TASK TO CARRY OUT
Exact reproduction of all the entries is required, without any of their pictures.

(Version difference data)
%%

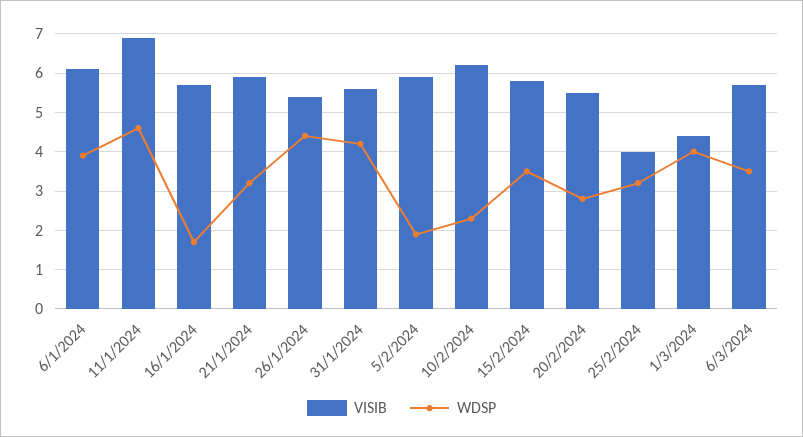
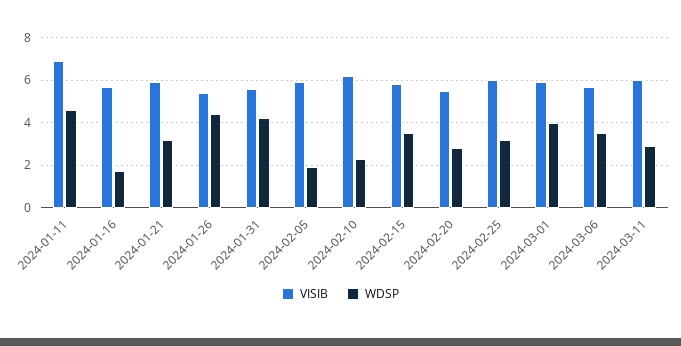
VISIB, 6/1/2024: 6 -> none
WDSP, 6/1/2024: 4 -> none
VISIB, 25/2/2024: 4 -> 6
VISIB, 1/3/2024: 4.5 -> 6
VISIB, 2024-03-11: none -> 6
WDSP, 2024-03-11: none -> 3

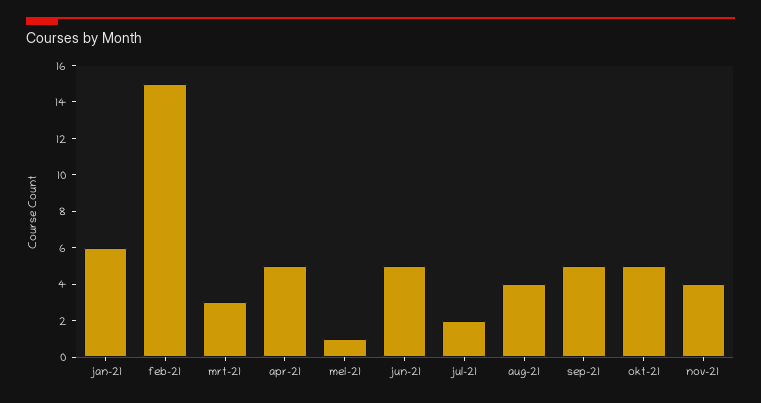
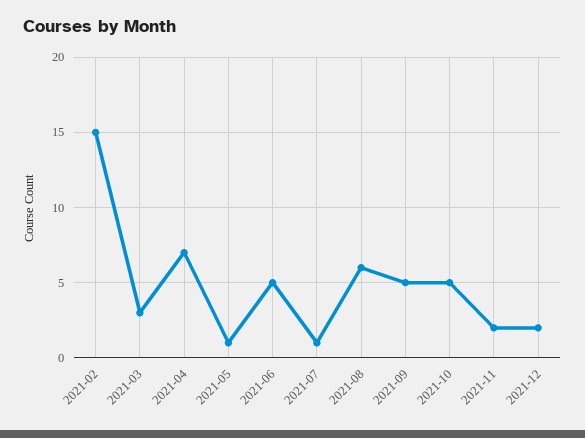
jan-21: 6 -> none
apr-21: 5 -> 7
jul-21: 2 -> 1
aug-21: 4 -> 6
nov-21: 4 -> 2
2021-12: none -> 2

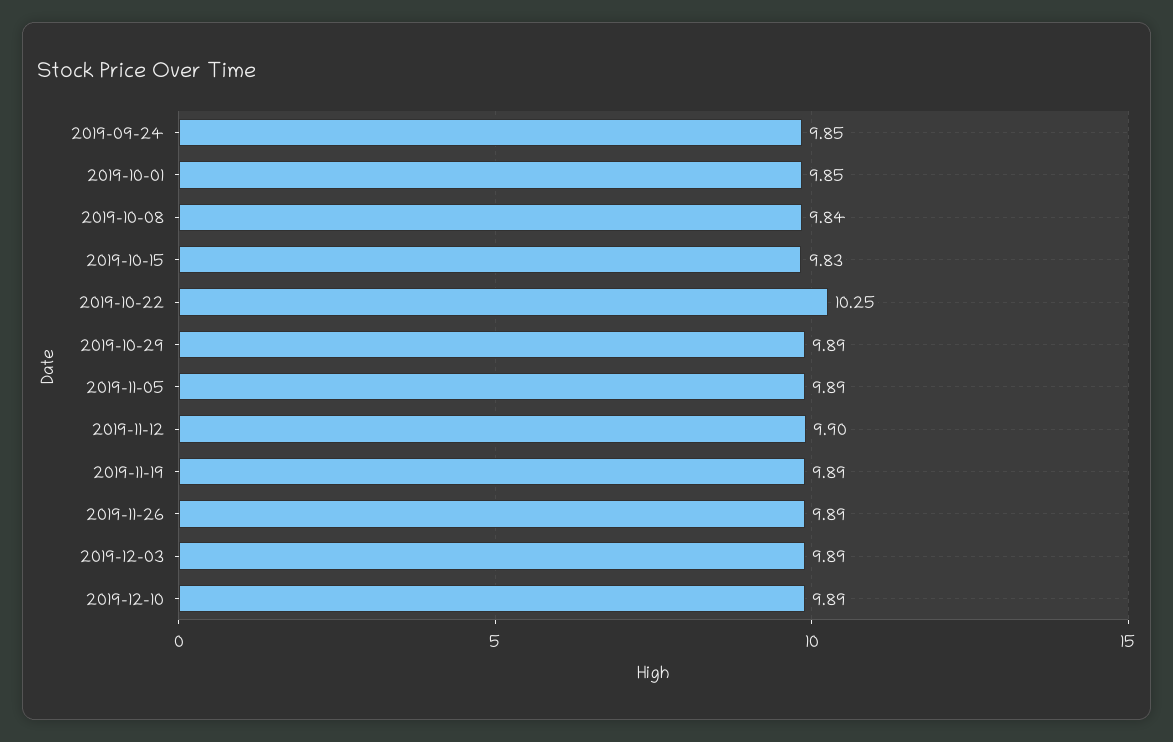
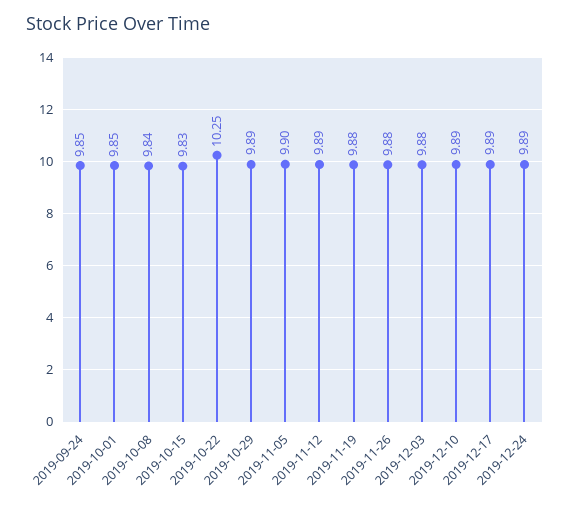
2019-11-05: 9.89 -> 9.9
2019-11-12: 9.9 -> 9.89
2019-11-19: 9.89 -> 9.88
2019-11-26: 9.89 -> 9.88
2019-12-03: 9.89 -> 9.88
2019-12-17: none -> 9.89
2019-12-24: none -> 9.89

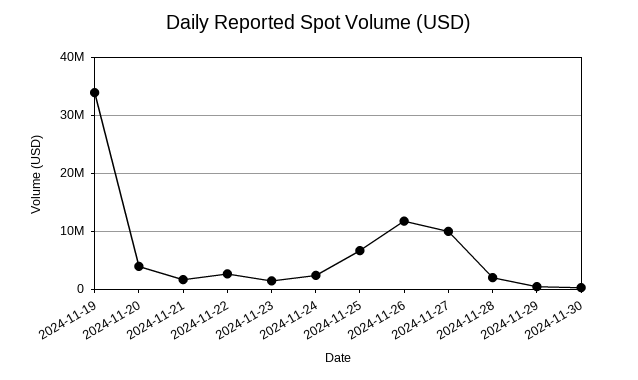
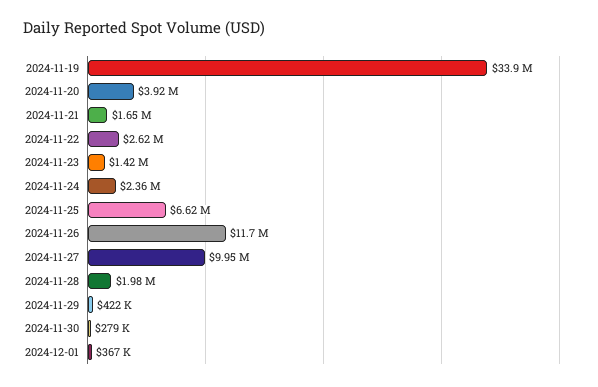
2024-12-01: none -> 367000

%%

FINISHED TASK
VISIB, 6/1/2024: 6 -> none
WDSP, 6/1/2024: 4 -> none
VISIB, 25/2/2024: 4 -> 6
VISIB, 1/3/2024: 4.5 -> 6
VISIB, 2024-03-11: none -> 6
WDSP, 2024-03-11: none -> 3

jan-21: 6 -> none
apr-21: 5 -> 7
jul-21: 2 -> 1
aug-21: 4 -> 6
nov-21: 4 -> 2
2021-12: none -> 2

2019-11-05: 9.89 -> 9.9
2019-11-12: 9.9 -> 9.89
2019-11-19: 9.89 -> 9.88
2019-11-26: 9.89 -> 9.88
2019-12-03: 9.89 -> 9.88
2019-12-17: none -> 9.89
2019-12-24: none -> 9.89

2024-12-01: none -> 367000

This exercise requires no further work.